Do you remember being asked what you wanted to “be” when you grew up? My mother would, when someone asked me, reply, “She wants to be a nurse. What did I want to be? It wasn’t a nurse.
Let me explain.
My future occupation was inspired by a once yearly trip before Christmas.
Outfitted in our best clothes and with pointed instructions about behavior, Mom would take us “downtown” to Abraham and Strauss or A & S’s, an iconic and elegant department store complete with fountains and elaborate Christmas decorations arranged around a five story atrium, flanked by a row of gleaming elevators.
I remember one in year in particular. I was 7, my sister Kathleen was 5, our brother was 4 and the baby, Joan, was 3. This was the first year that Mom had included two youngest on this expedition. It boggles the mind that my mother had the courage and fortitude to accomplish this especially when we travelled by subway.
We went there to visit Santa Claus. I had mixed feeling about this. I was anxious, a 7-year old’s anxious. Would Santa reveal some venal thing I had done that might have put me on the naughty list? Would he talk to me at all? Would I remember the list of things that I had been carefully crafting since Halloween? And while desperately afraid I was also gleefully anticipating the gift that each child received after speaking with Saint Nick.

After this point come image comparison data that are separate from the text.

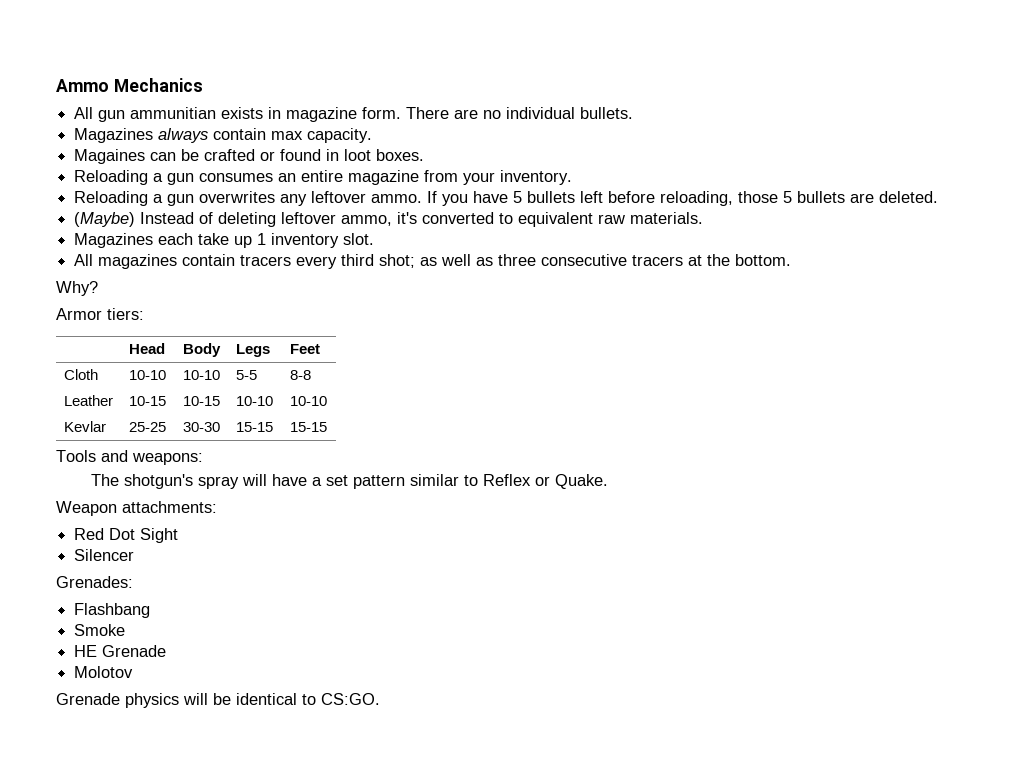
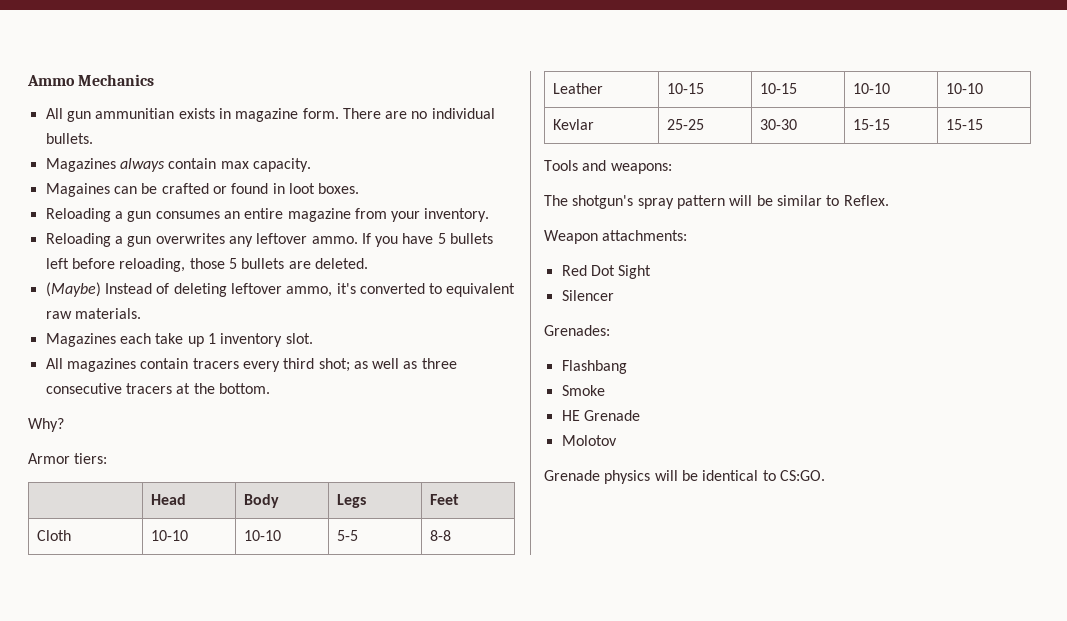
[241,474,608,489] will have a set pattern similar to Reflex or Quake. -> [676,195,889,209] pattern will be similar to Reflex.

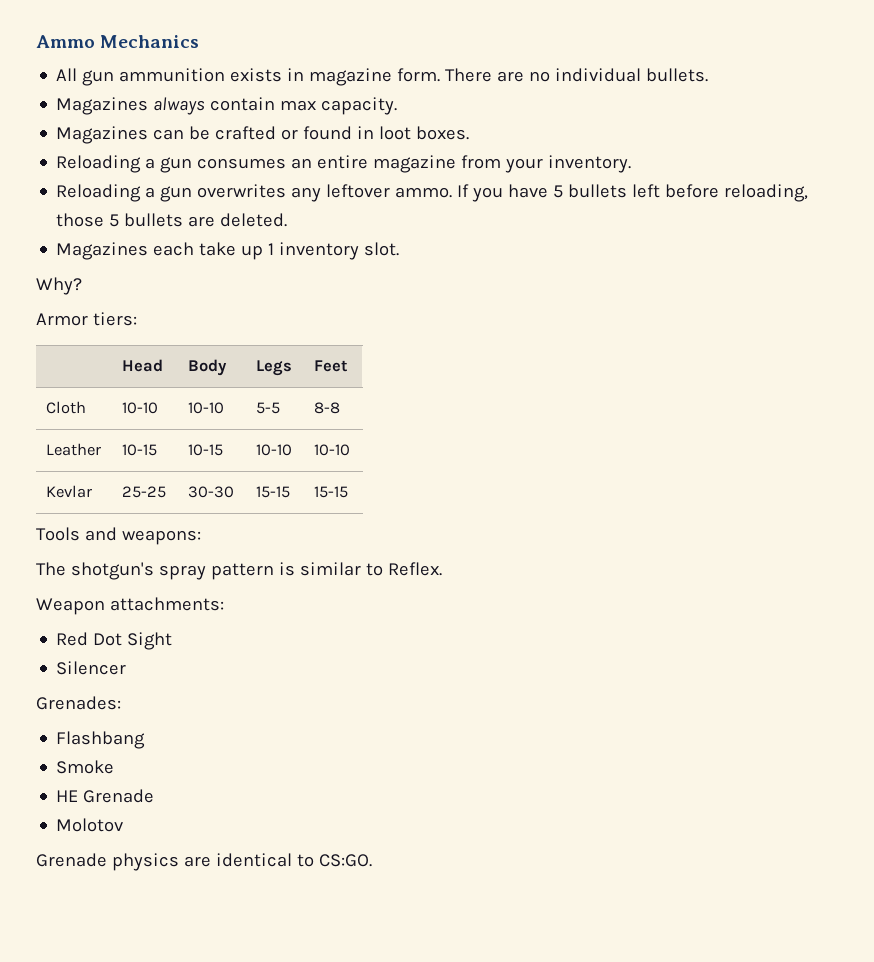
[95,108,175,119] ammunitian -> [119,68,226,82] ammunition
[45,183,110,197] Magaines -> [56,126,149,144] Magazines
[45,282,516,297] [45,308,141,319] // (Maybe) Instead of deleting leftover ammo, it's converted to equivalent raw materials. -> (288, 220) none
[45,358,457,372] [45,383,270,394] // All magazines contain tracers every third shot; as well as three consecutive tracers at the bottom. -> (400, 249) none
[729,195,773,206] will be -> [278,562,295,576] is
[654,470,698,481] will be -> [183,856,211,867] are

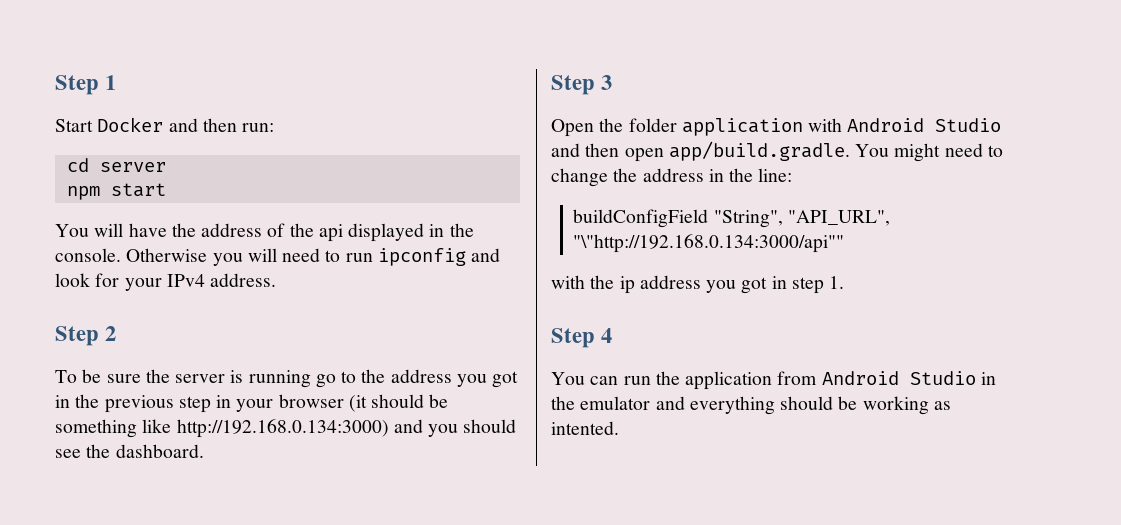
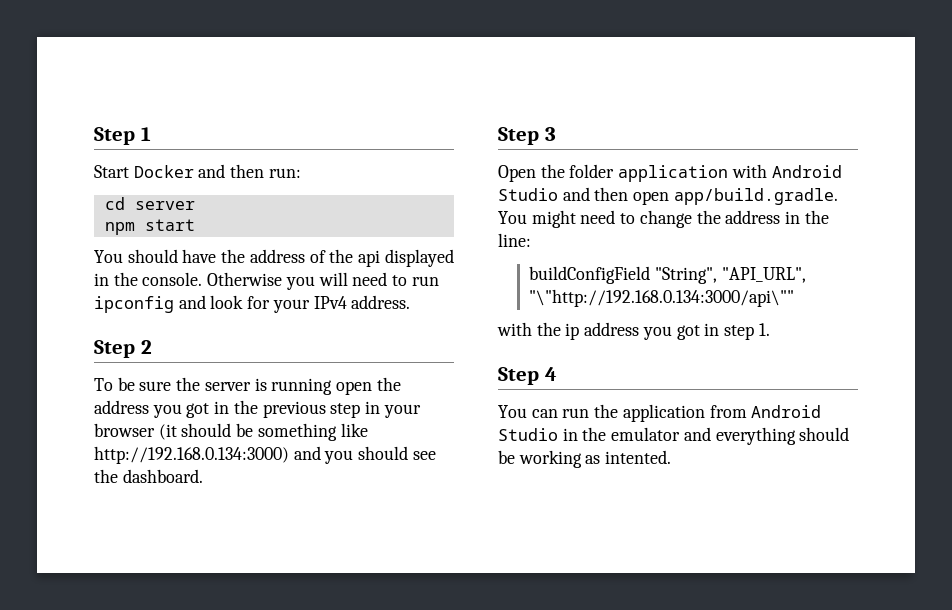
[94,223,124,237] will -> [127,249,178,263] should
[315,371,357,388] go to -> [336,381,373,395] open
[573,234,845,253] "\"http://192.168.0.134:3000/api"" -> [529,289,795,307] "\"http://192.168.0.134:3000/api\""

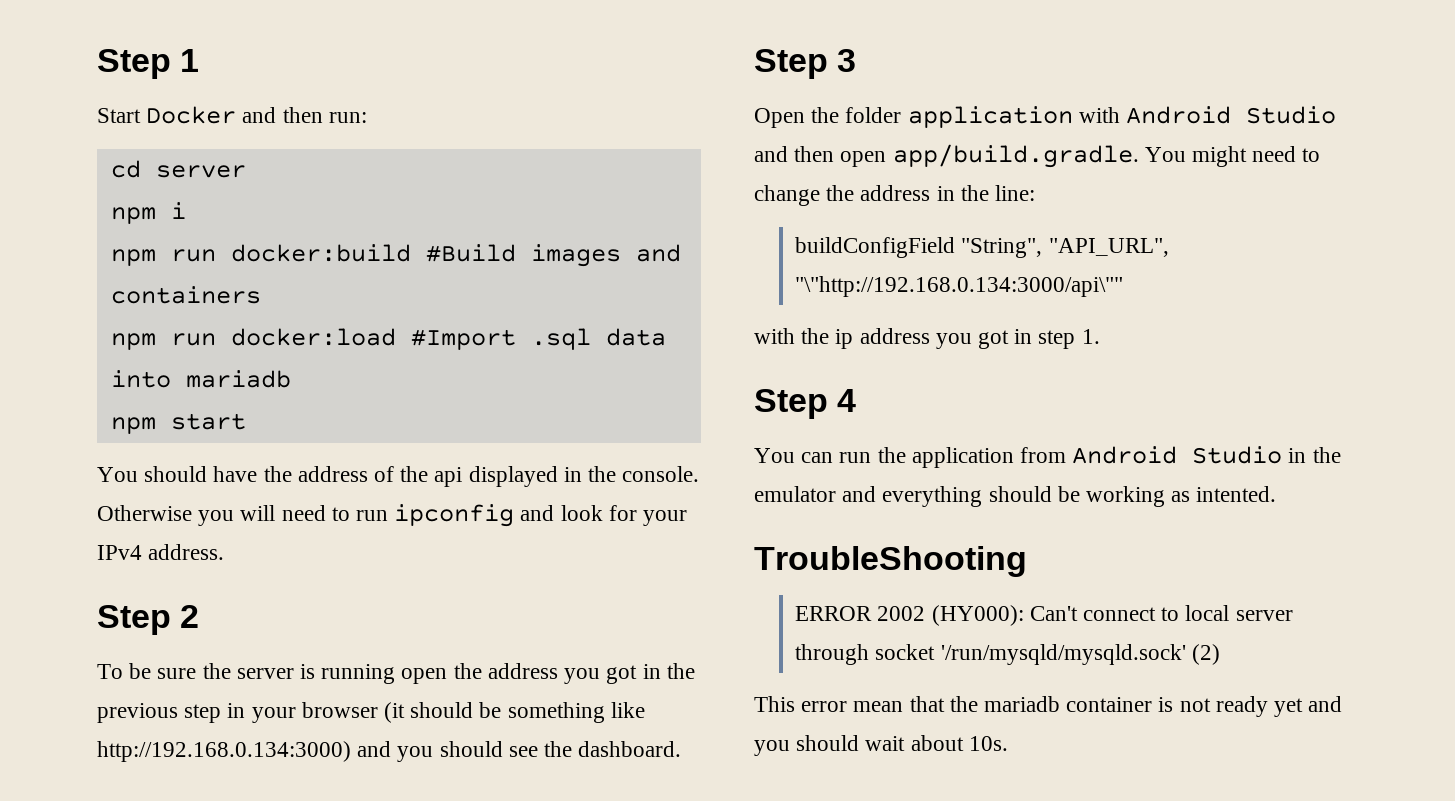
(195, 205) none -> [110,202,186,224] [110,244,681,267] [110,286,261,304] [110,328,666,350] [110,370,291,388] // npm i // npm run docker:build #Build images and containers // npm run docker:load #Import .sql data into mariadb
(672, 457) none -> [754,546,1027,577] [795,605,1293,626] [795,644,1220,665] [754,696,1343,717] [754,735,1008,756] // TroubleShooting // ERROR 2002 (HY000): Can't connect to local server through socket '/run/mysqld/mysqld.sock' (2) // This error mean that the mariadb container is not ready yet and you should wait about 10s.

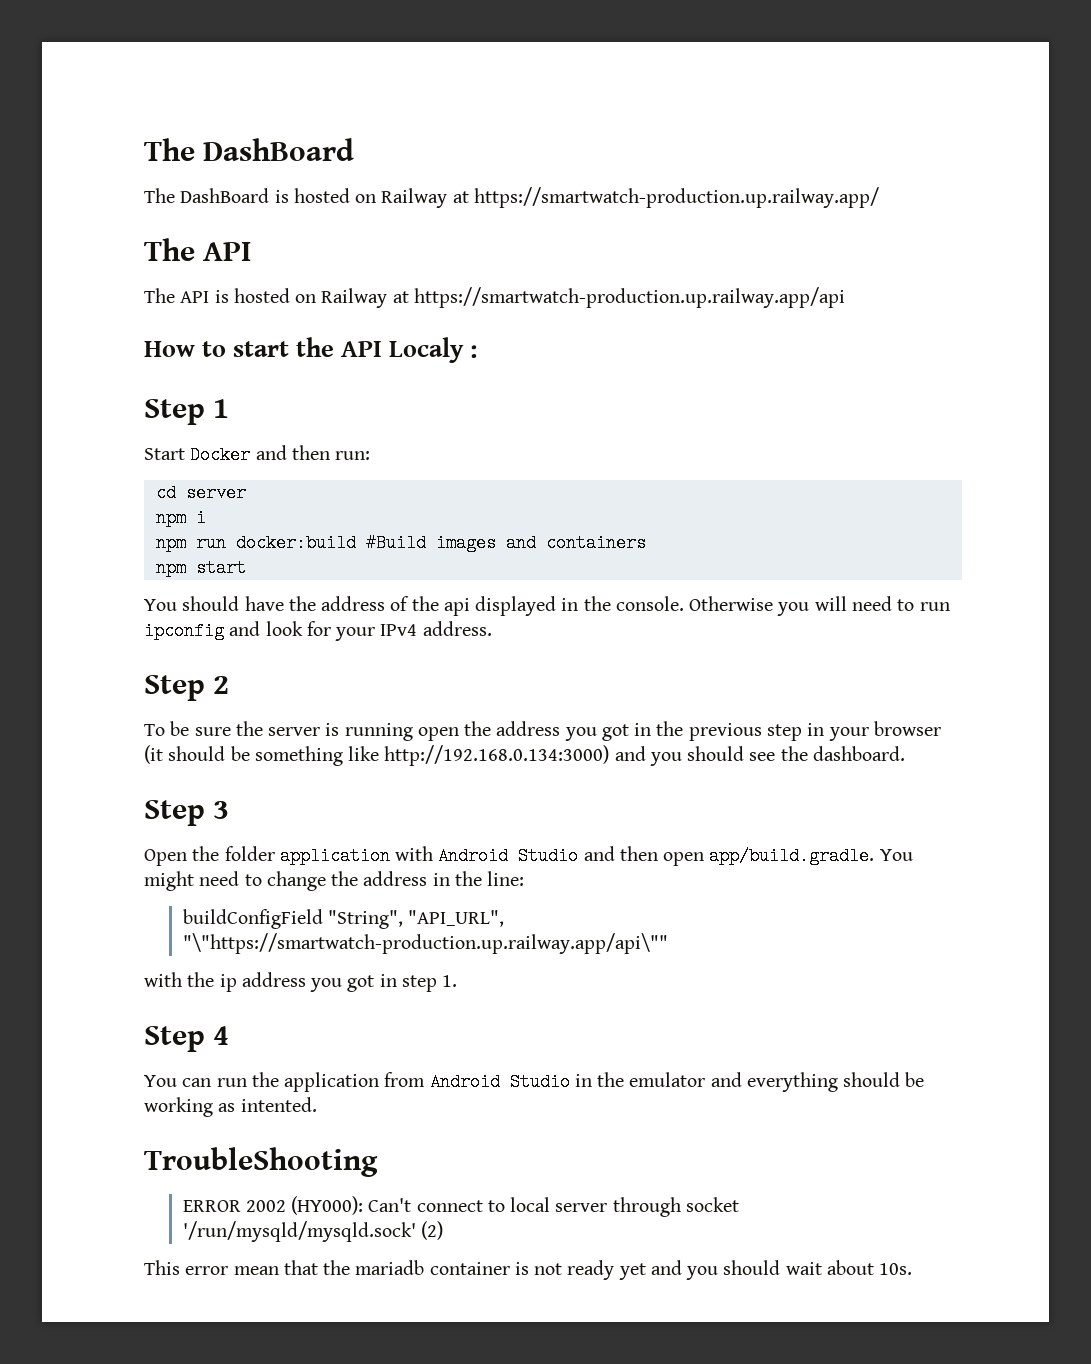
(97, 64) none -> [144,138,355,161] [144,187,879,208] [144,238,252,261] [144,287,845,308] [144,337,478,363] The DashBoard // The DashBoard is hosted on Railway at https://smartwatch-production.up.railway.app/ // The API // The API is hosted on Railway at https://smartwatch-production.up.railway.app/api // How to start the API Localy : //
[110,328,666,350] [110,370,291,388] // npm run docker:load #Import .sql data into mariadb -> (646, 543) none
[795,276,1124,297] "\"http://192.168.0.134:3000/api\"" -> [182,933,668,954] "\"https://smartwatch-production.up.railway.app/api\""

Thoughts of that gift enabled me to keep it all together as the line moved me and my siblings closer to Santa, a replica of Nast’s jolly elf. The setting itself was typical of the style of A&S’s. He was surrounded by tinsel covered Christmas trees glowing with multicolored lights and he was assisted by elves dressed in red velvet and white fur that sparkled as much as the lighted trees. There was nothing like this at home. I was transported. Especially because I could easily see the pile of boxes from which a helper would gift each child. I can remember holding my breath. What excitement!
My sister Kathleen wasn’t impressed by anything beyond that she too knew that there would be her own gift. But my brother was something else. From the moment he saw Santa Claus, he began to whine and as the line brought him closer the whining became crying until, when at Santa’s lap, he began to scream. My mother was mortified, scandalized. She had taken such great pains to get us all dressed up. She was the proud parent of her four offspring in one of the most elegant stores in Brooklyn only to become the center of attention, unwanted attention as she took screaming Richard from Santa. Neither Richard nor Joan got one of the post-Santa toys. I do remember one of Santa’s helpers trying to give two boxes to Mom who was heading away with four children in tow at supersonic speed.
We visited so many places in the marvelous store, not buying anything, but soaking up the elaborate and luxurious way that everything was displayed. At least as much as small children can absorb anything more than a feeling of “more than normal”. Then it was time to return to the real world via one of Abraham and Strauss’s gleaming bronze elevators. And there I found that which was the inspiration for how I would live the rest of my life.
At home, we entered our house through a door that led to a space under the stoop where we stored the garbage cans. But at A&S’s the doors that led to into the ornate elevators were beyond anything we could imagine. They literally shone with the mirrored bronze facades.
Although I had mixed feelings about Santa, I had only a singular feeling about those elevator rides. It was like stepping into a moving fantasy. Built with brass and gold appointment, during Christmas they also had walls of glittering lights. Art Deco finishing made them elegant but it was gloved and uniformed elevator operator that captured my heart and soul. What a wonderful thing it would be to ride up and down announcing each floor in that beautiful uniform. I was in love with that job. A seven year old’s version of paradise.
A& S’s meant Santa, gifts and panache but even more was an infatuation that meant that for many years when I was asked what I wanted to be when I grew up, my answer was elevator operator.
But elevator operators went the way of buggy whip salesman, so I had to reimagine what I would be …I am still reimagining.